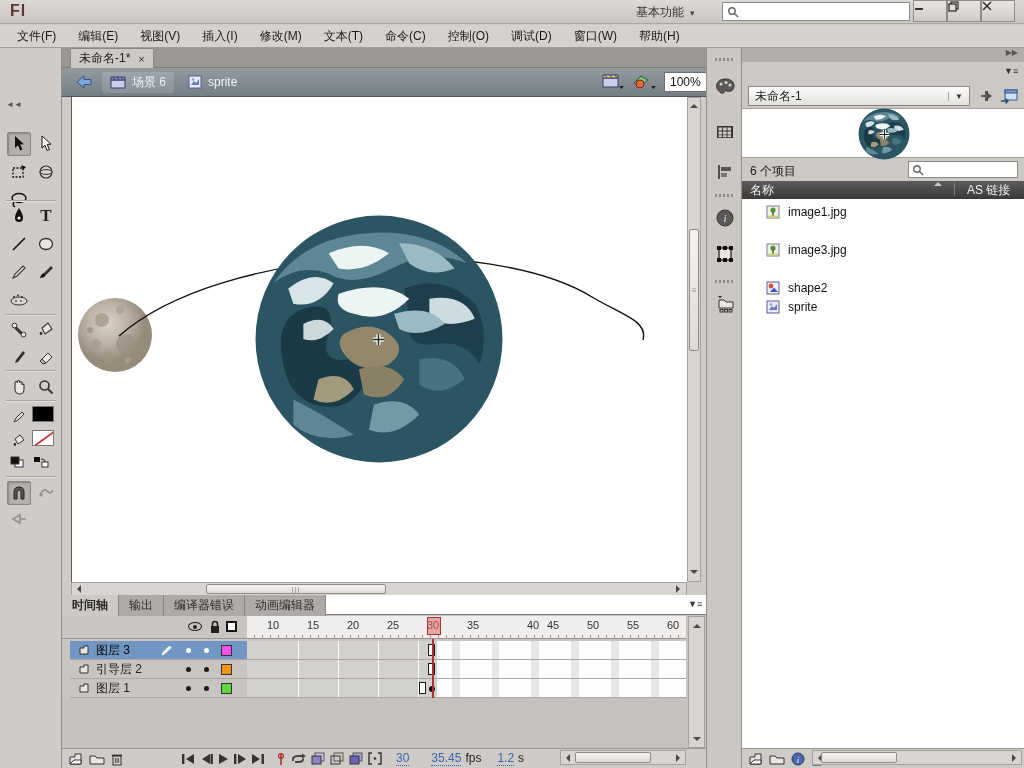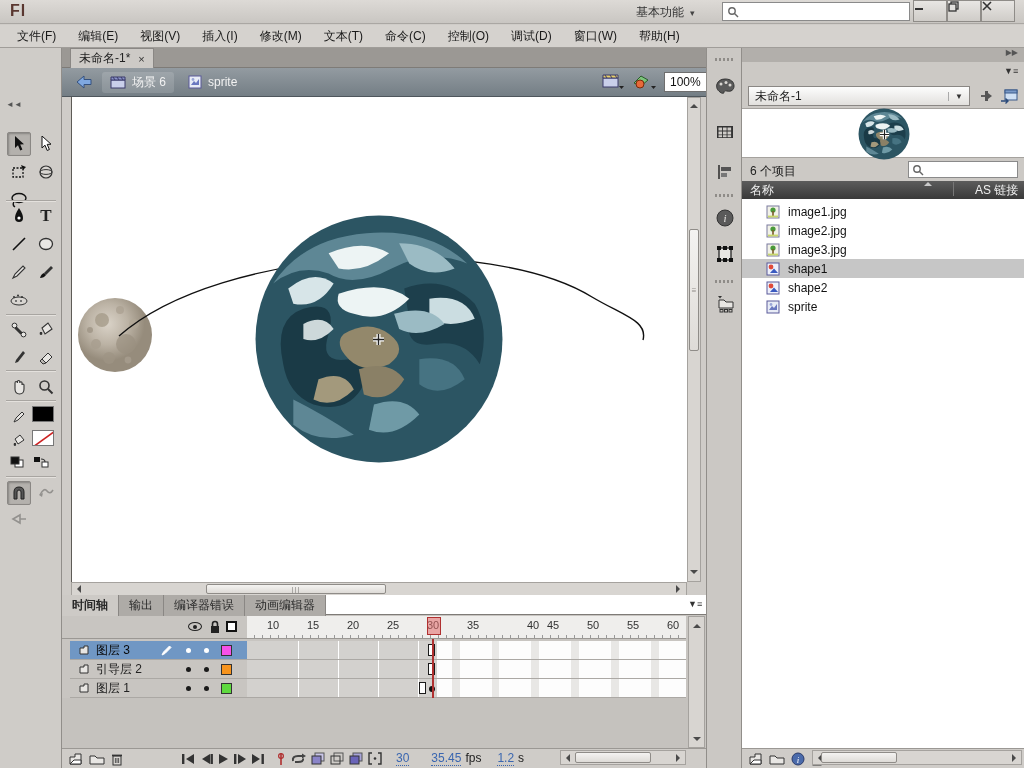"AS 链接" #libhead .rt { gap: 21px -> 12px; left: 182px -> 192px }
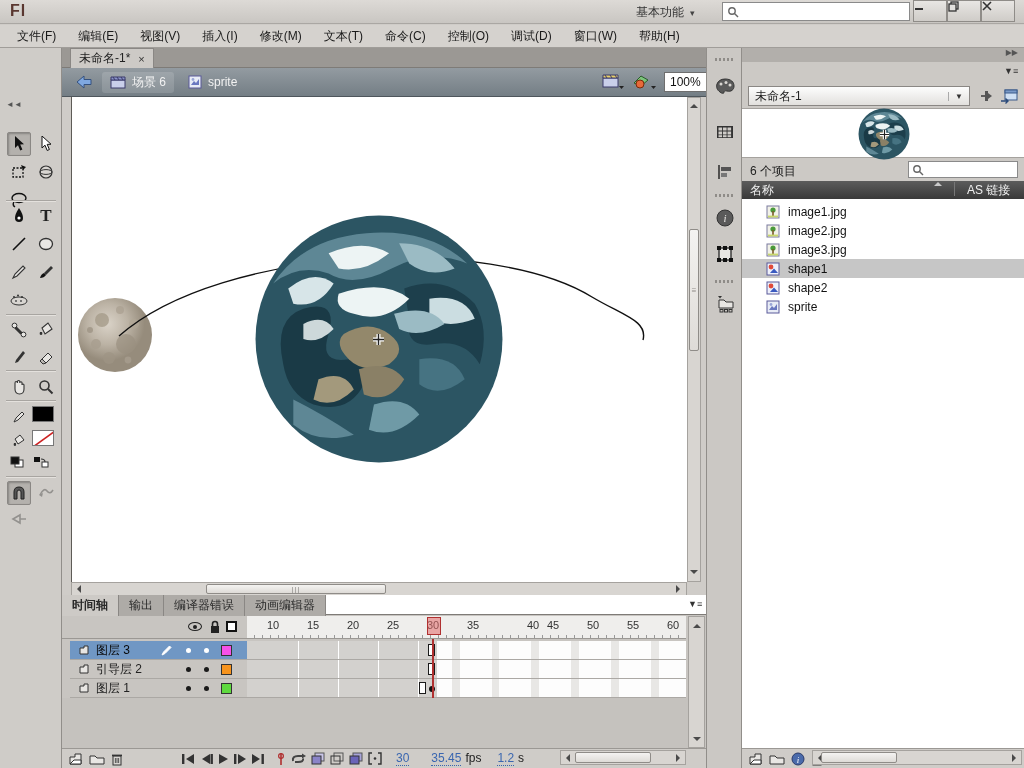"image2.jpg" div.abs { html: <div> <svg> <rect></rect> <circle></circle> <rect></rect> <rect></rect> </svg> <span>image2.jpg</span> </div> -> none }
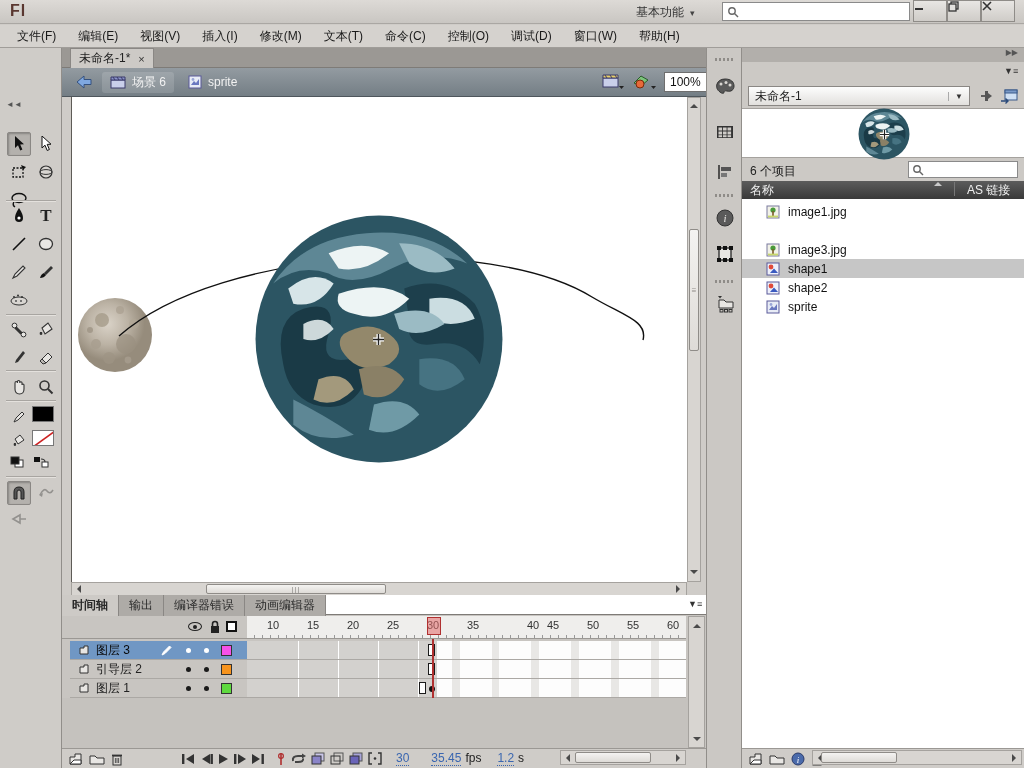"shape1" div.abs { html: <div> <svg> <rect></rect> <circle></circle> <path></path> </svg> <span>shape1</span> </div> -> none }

──────

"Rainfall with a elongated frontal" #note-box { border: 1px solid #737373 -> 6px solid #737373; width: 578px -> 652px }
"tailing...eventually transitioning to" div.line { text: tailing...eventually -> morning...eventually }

──────

- **What you will do**
Among the lines above, the one with "<rect></rect> <circle></circle> <rect></rect>" opens the part to repeat and the one with "<rect></rect> <circle></circle> <path></path>" closes it; repeat only that part exactly, with no pictures.

- **Result of this task**
"image2.jpg" div.abs { html: <div> <svg> <rect></rect> <circle></circle> <rect></rect> <rect></rect> </svg> <span>image2.jpg</span> </div> -> none }
"shape1" div.abs { html: <div> <svg> <rect></rect> <circle></circle> <path></path> </svg> <span>shape1</span> </div> -> none }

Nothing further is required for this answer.